I have obsessed over Christmas wrapping for so long that I never once gathered my offspring and tenderly taught them to make a decent triangular fold.

boxes 2Once in a while I’d incorporate their tiny fingers, temporarily, in a knotted bow, but when it came to wrapping, I was on my own.

Now, of course, I reap what I have sown, since only one of them can figure out how to cover even the most rectangular of objects with colorful paper and ribbon.  The youngest daughter routinely creates packages that look like her dog wrapped them, with ribbon covered in goo and tape over more of the surface area than the actual wrapping paper.  She takes pride in this.  As for the Boy, he has eschewed the utility of boxes, preferring to wrap things naked.  He has taught us that it is possible to wrap a set of maracas in such a way that they look exactly like a set of maracas, covered in tape.  ¡Qué sorpresa!

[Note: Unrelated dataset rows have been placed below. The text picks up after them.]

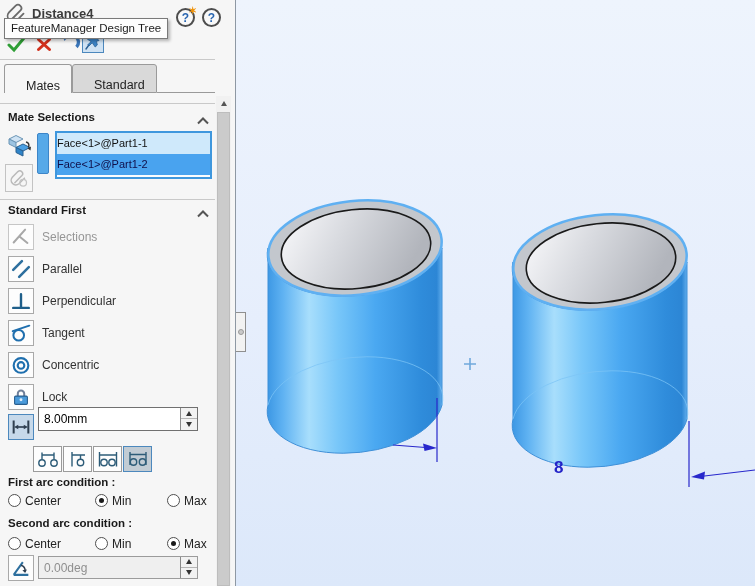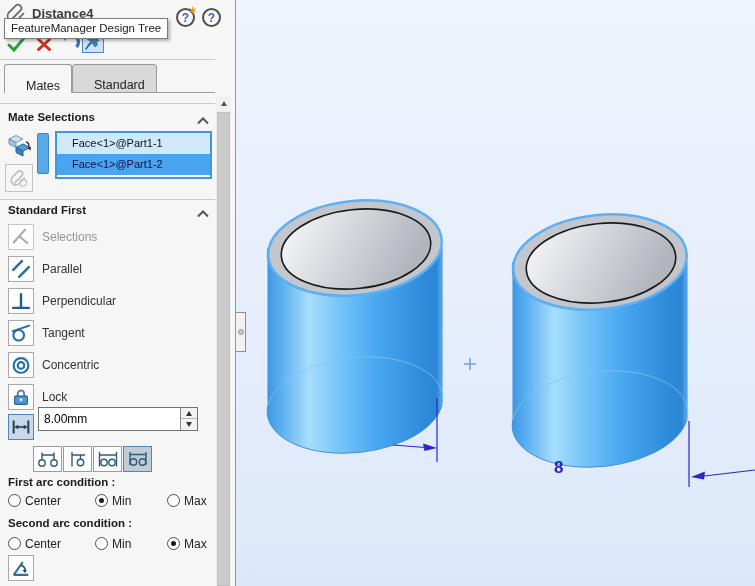--- a/index.html
+++ b/index.html
@@ -30,21 +30,21 @@
   #tab-mates { left:4px; width:68px; background:#f6f6f6; border:1px solid #9a9a9a; border-bottom:none; border-radius:3px 3px 0 0; z-index:2;}
   #tab-analysis { left:72px; width:85px; background:#d9d9d9; border:1px solid #9a9a9a; border-radius:3px 3px 0 0; }
   #tabline { position:absolute; left:157px; top:92px; width:58px; height:1px; background:#9a9a9a; }
 
   .sect-header { position:absolute; left:8px; font-size:11.5px; font-weight:bold; color:#1a1a1a; }
   .chevron { position:absolute; left:196px; width:14px; height:12px; cursor:pointer; }
 
   
   #sel-colorbar { position:absolute; left:37px; top:133px; width:12px; height:41px; background:#57a9e8; border:1px solid #3d85c8; border-radius:2px; }
   #sel-list { position:absolute; left:55px; top:131px; width:157px; height:48px; background:#fbfdff; border:2px solid #3f97dd; }
-  .sel-item { height:21px; line-height:21px; font-size:11px; padding-left:15px; white-space:nowrap; cursor:default; }
+  .sel-item { height:21px; line-height:21px; font-size:11px; padding-left:0; white-space:nowrap; cursor:default; }
   .sel-item.light { background:#cfe9fb; color:#111; }
   .sel-item.selected { background:#49a3ef; color:#10104a; }
   #gray-clip-box { position:absolute; left:5px; top:164px; width:28px; height:28px; border:1px solid #c3c3c3; background:#f6f6f6; display:flex; align-items:center; justify-content:center; }
 
   
   .mate-row { position:absolute; left:0; width:215px; height:26px; }
   .mate-icon-btn { position:absolute; left:8px; top:0; width:26px; height:26px; background:#fdfdfd; border:1px solid #a9a9a9;
                    display:flex; align-items:center; justify-content:center; cursor:pointer; }
   .mate-icon-btn.disabled { border-color:#c6c6c6; cursor:default; }
   .mate-label { position:absolute; left:42px; top:0; height:26px; line-height:26px; font-size:12px; color:#333; }
@@ -331,20 +331,31 @@
       <span class="radio-circle checked"></span>
       <span class="radio-text">Max</span>
     </div>
 
     <div class="field-icon-btn" style="top:555px;">
       <svg class="icon-svg" width="22" height="22" viewBox="0 0 24 24">
         <path d="M4,19.5 H20 M4,19.5 L14,5.5" fill="none" stroke="#2d6f9e" stroke-width="2.2"></path>
         <path d="M12,9 q5,1.5 4.5,7" fill="none" stroke="#2f3f50" stroke-width="1.6"></path>
         <polygon points="16.5,17.5 13.5,14.5 18.5,13.5" fill="#2f3f50"></polygon>
       </svg>
+    </div>
+    <div class="num-field disabled" style="top:556px;height:23px;">
+      <input type="text" value="0.00deg" style="">
+      <div class="spinner">
+        <div class="spin-up">
+            <div class="tri-up"></div>
+          </div>
+        <div class="spin-down">
+            <div class="tri-down"></div>
+          </div>
+      </div>
     </div>
 
     <div id="pm-scrollbar">
       <div id="pm-scroll-up">
         <div class="tri-up" style="border-bottom-color:#555;"></div>
       </div>
       <div id="pm-scroll-thumb"></div>
     </div>
 
     <div id="panel-right-border"></div>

Now people who should be ironing my shirts and wrapping my presents are showing up with bags of unwrapped items and hopeful expressions.  This is not how it’s supposed to work, and I feel that somewhere Out There my mother is shaking her head in disappointment.   “Train up a child in the way he should go, and when he is old, he will not depart from it,” she would say.  Well, unless you’re teaching the kid to iron.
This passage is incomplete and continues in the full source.